When Israel last tried its hand at electoral reform, it came up with what political scientist Giovanni Sartori later dubbed “the most incredibly stupid electoral system ever designed“. The reform gave each voter two ballots: one for prime minister and one for the Knesset. This was meant to increase the stability of governing coalitions by taking away the ability of small parties to be kingmakers, blackmailing the largest party. Instead, it led to split-ticketing: people voted for a PM for defence policy and a different party for domestic policy. This vastly inflated the size of the smallest parties, thereby increasing their power within coalitions. The system was soon scrapped.

One would hope that Israel’s decision-makers would have learnt their lesson: don’t issue knee-jerk responses to public demands to “do something” about political polarisation. Think through the political science instead.

The reform that the Knesset will return to in the winter – an increase in the electoral threshold from 2% to 4%, below which parties will receive no representation – is a minor cosmetic change to the present system. Cosmetic surgery may make things look prettier, but it also fails to address underlying pathologies – and bears with it the risk of botching the patient’s body.

Yesh Atid hopes that raising the threshold will “induce smaller parties to join forces with the larger parties thereby minimizing the number of parties in the Knesset”. Yisrael Beiteinu, the co-sponsoring party, agrees.

The mechanism is meant to work by leaving the smaller parties no choice but merging with larger parties in order to survive; there should also be a multiplier effect, given the public’s unwillingness to vote for parties that look set to get wiped out anyway.

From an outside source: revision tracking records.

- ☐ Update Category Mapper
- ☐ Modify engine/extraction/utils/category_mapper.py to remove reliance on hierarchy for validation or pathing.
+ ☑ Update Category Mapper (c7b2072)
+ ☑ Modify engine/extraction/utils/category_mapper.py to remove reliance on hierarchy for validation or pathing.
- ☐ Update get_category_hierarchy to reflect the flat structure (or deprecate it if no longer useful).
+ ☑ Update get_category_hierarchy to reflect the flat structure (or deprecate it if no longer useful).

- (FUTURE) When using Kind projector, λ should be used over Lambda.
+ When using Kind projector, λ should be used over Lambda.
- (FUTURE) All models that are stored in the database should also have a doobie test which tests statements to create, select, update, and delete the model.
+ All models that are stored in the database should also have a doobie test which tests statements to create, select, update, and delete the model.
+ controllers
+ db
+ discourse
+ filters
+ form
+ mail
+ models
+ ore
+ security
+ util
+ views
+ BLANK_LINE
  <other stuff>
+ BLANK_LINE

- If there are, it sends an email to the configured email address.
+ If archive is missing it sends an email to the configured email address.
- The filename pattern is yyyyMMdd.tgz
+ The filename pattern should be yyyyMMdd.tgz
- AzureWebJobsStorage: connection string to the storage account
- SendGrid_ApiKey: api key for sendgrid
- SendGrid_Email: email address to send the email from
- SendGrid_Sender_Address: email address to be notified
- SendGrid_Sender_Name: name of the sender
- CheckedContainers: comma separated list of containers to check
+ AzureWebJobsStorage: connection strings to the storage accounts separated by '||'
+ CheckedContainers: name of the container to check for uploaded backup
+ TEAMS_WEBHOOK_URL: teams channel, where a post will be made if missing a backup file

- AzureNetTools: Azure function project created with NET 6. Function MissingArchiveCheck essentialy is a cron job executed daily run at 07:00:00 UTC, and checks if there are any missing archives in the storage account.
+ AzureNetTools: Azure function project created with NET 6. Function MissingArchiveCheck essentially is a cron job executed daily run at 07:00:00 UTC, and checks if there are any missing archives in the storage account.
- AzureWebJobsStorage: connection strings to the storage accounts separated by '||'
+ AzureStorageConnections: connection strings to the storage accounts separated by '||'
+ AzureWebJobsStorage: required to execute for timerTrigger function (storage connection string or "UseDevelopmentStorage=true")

That sounds reasonable enough, until one remembers that even with the current 2% threshold, 7% of votes in the 2013 election were cast for parties that failed, and which voters could be virtually certain would fail, to enter the Knesset. The 2% threshold didn’t stop Otzma LeYisrael from running apart from the Jewish Home, nor Chaim Amsalem from going rogue. Nor did the threshold stop voters supporting them, despite understanding they were basically putting their voting slips in the bin.

So if party leaders think they stand a shot of passing even a raised threshold, and know that voters are stubborn enough to vote for them despite the risk of a wasted vote, they could well take their chances. Livni’s party fell just short of 5% of the vote: personally, I am sceptical that the risk of failing to cross the threshold would have induced her to play second fiddle to anyone.

But suppose the reforms do reduce the number of parties. Then what?  Zehava Gal-On will sit with Labour, Livni will crawl to Yesh Atid and Mofaz will ping-pong back to Likud. Nu, ma nishtana? If the same people remain, representing the same diverse interests and opinions in the Knesset, then there will be fewer parties – but they will be more internally divided and fragmented. The Knesset will remain every bit as polarised. Reform would just artificially suppress diversity. Fewer parties comes at the expense of more incoherency within parties.

Every large party in the Western world has internal factions: just because they run on the same label, they don’t always vote the same way. The same spread of votes can co-exist with fewer official parties. The change is cosmetic.

Moreover, reform would not reduce the number of parties in government: the bill’s stated aim. In the last election, Hatnua was the only party that made the coalition with less than 5% of the vote share. The parties that face extinction – Meretz and the Arab parties – are not the ones that blackmail the the largest party in coalition negotiations, because they are never involved in these negotiations. The reform addresses a misidentified problem!

Electoral reform can have side-effects. If the threshold rises, the only hope for the Arab parties to survive (short of increasing their turnout relative to the Jewish vote) is to unite into one, big United Arab Party. Mr Netanyahu would do well to consider whether he wants a large and disaffected national minority to be represented by a single party leader, who can claim to speak on behalf of them all. He should also do well to consider the nightmare scenario in which the Arab parties fail to unite, leaving the next Knesset with no Arab representation.

There is an added danger: the higher the threshold, the more volatile the swings in seat shares that even small changes in voter preferences can have. Lieberman wanted a 10% threshold. Behold what happened in Turkey in 2002: none of the parties in the previous parliament crossed the 10% threshold, leaving the AKP to win 2/3 of the seats on 1/3 of the vote. 

Israel’s problem is not the electoral system: it is the fact that its society is deeply fragmented and polarised. No change to the rules is going to be able to change that fact: permissive electoral systems reflect diversity within society. Even if the reform successfully reduces the number of parties, the surviving parties will have to find ways to accommodate and represent the interests of the smaller parties, unless their voters are to be denied electoral representation altogether. If they fail, the result could be rather ugly. Botched cosmetic surgery indeed.